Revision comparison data
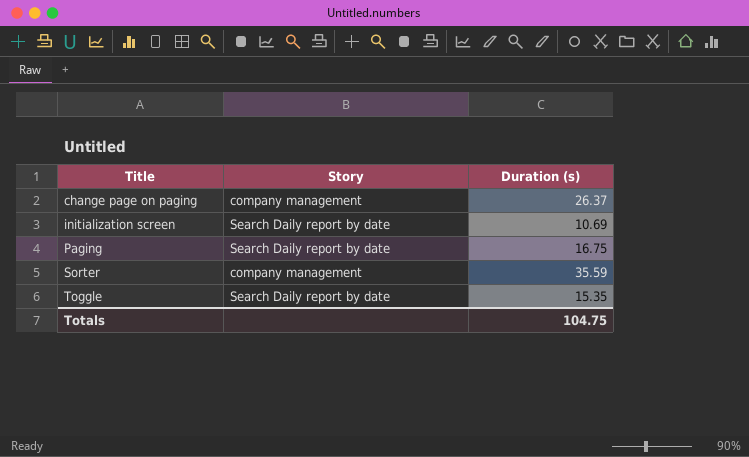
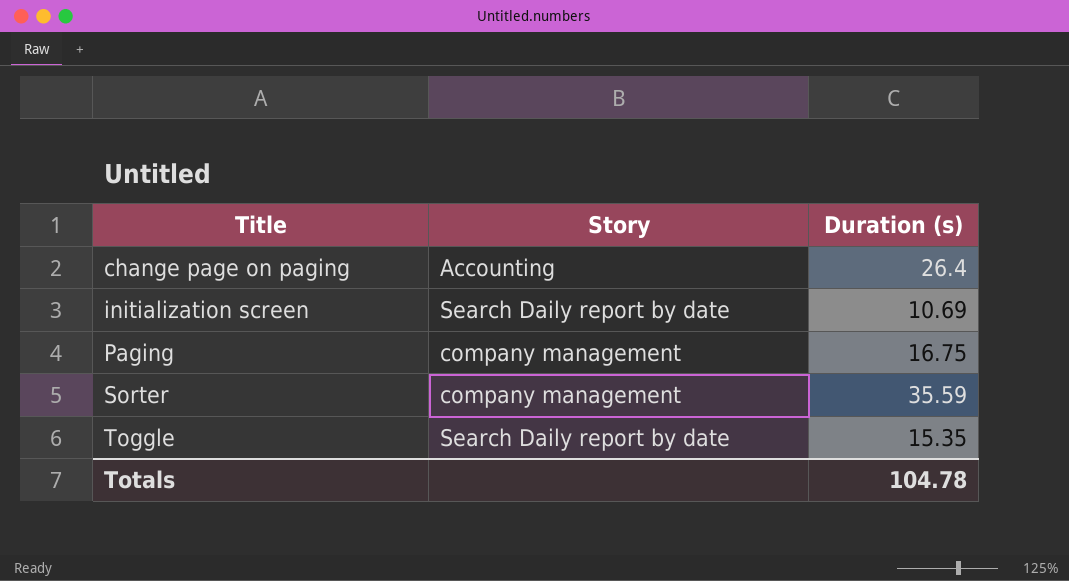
change page on paging | Story: company management -> Accounting
change page on paging | Duration (s): 26.37 -> 26.4
Paging | Story: Search Daily report by date -> company management
Totals | Duration (s): 104.75 -> 104.78

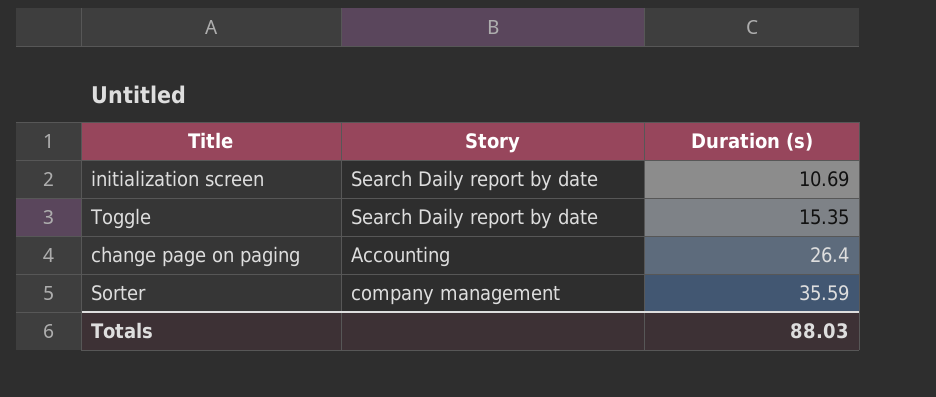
row order: Title ascending -> Duration (s) ascending
row Paging: company management | 16.75 -> none
Totals | Duration (s): 104.78 -> 88.03

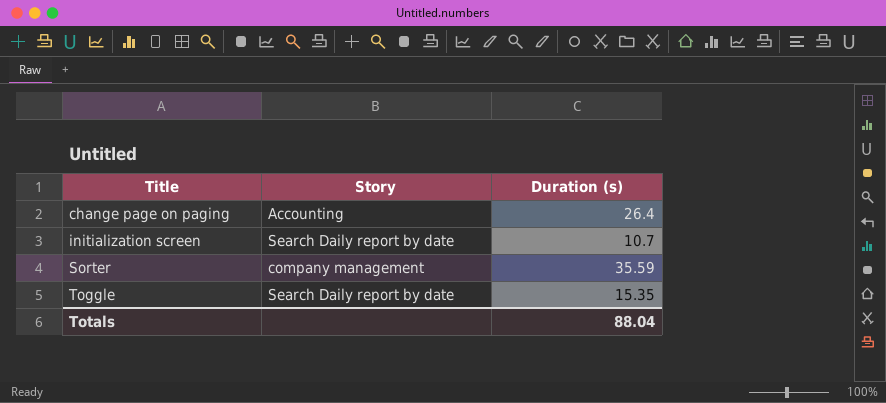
row order: Duration (s) ascending -> Title ascending
initialization screen | Duration (s): 10.69 -> 10.7
Totals | Duration (s): 88.03 -> 88.04

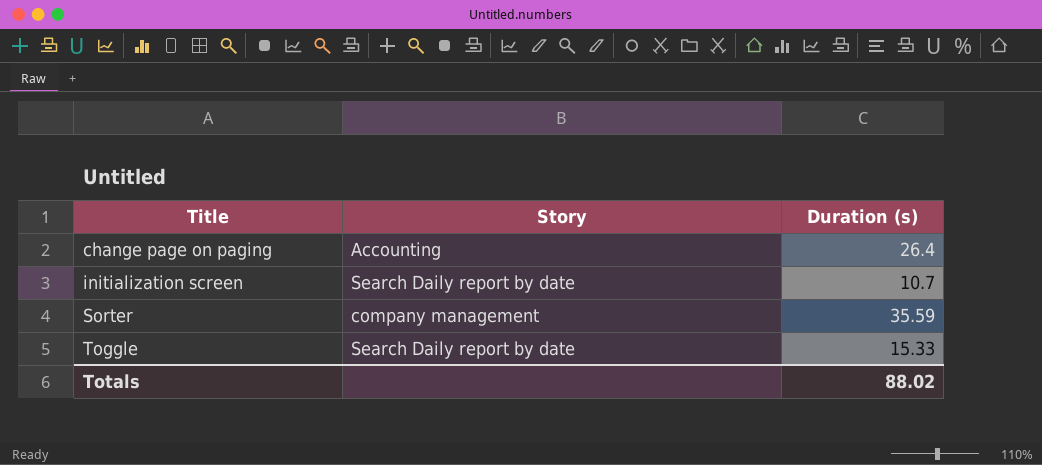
Toggle | Duration (s): 15.35 -> 15.33
Totals | Duration (s): 88.04 -> 88.02

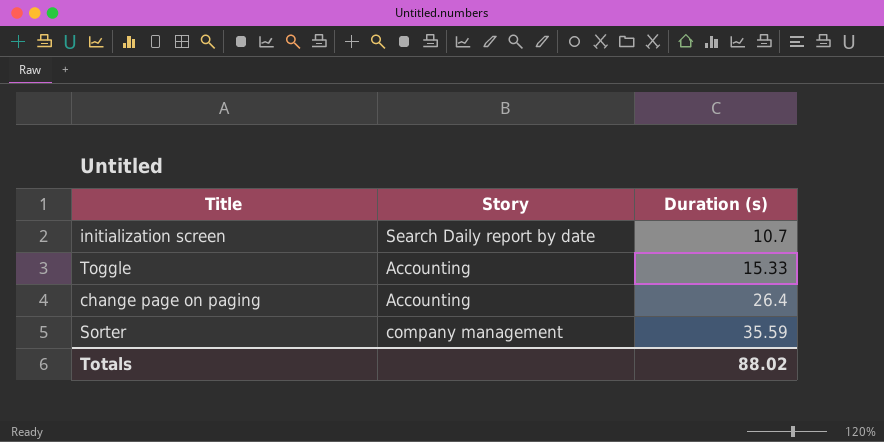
row order: Title ascending -> Duration (s) ascending
Toggle | Story: Search Daily report by date -> Accounting

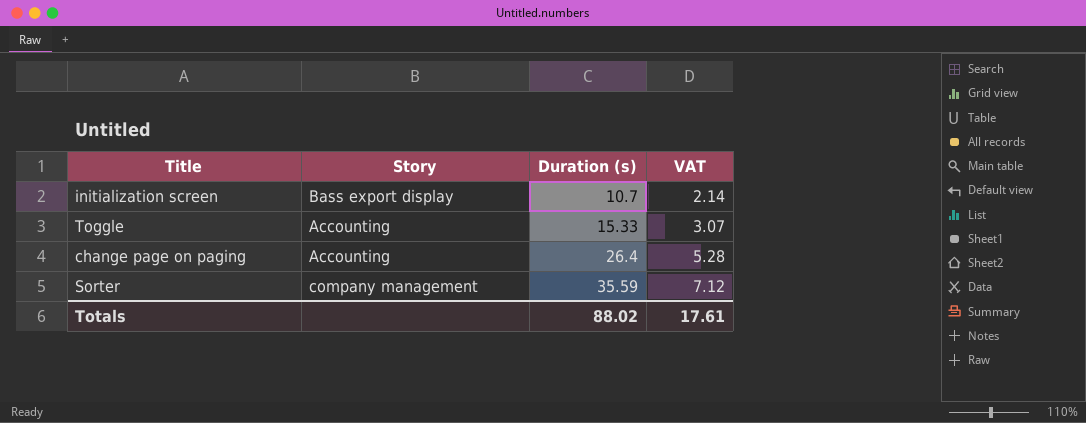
column VAT | formula: none -> [Duration (s)] * 0.2
initialization screen | Story: Search Daily report by date -> Bass export display

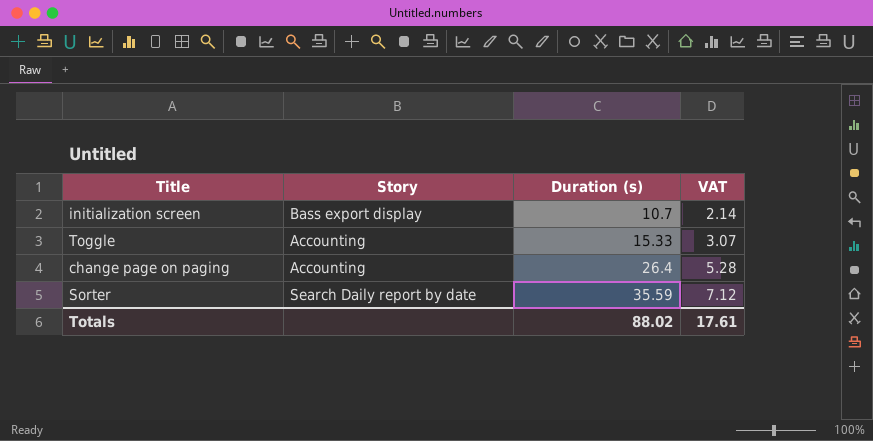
Sorter | Story: company management -> Search Daily report by date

* About this exercise *
Give every line of the records above again, exactly, and omit the pictures.

* Solution to this exercise *
change page on paging | Story: company management -> Accounting
change page on paging | Duration (s): 26.37 -> 26.4
Paging | Story: Search Daily report by date -> company management
Totals | Duration (s): 104.75 -> 104.78

row order: Title ascending -> Duration (s) ascending
row Paging: company management | 16.75 -> none
Totals | Duration (s): 104.78 -> 88.03

row order: Duration (s) ascending -> Title ascending
initialization screen | Duration (s): 10.69 -> 10.7
Totals | Duration (s): 88.03 -> 88.04

Toggle | Duration (s): 15.35 -> 15.33
Totals | Duration (s): 88.04 -> 88.02

row order: Title ascending -> Duration (s) ascending
Toggle | Story: Search Daily report by date -> Accounting

column VAT | formula: none -> [Duration (s)] * 0.2
initialization screen | Story: Search Daily report by date -> Bass export display

Sorter | Story: company management -> Search Daily report by date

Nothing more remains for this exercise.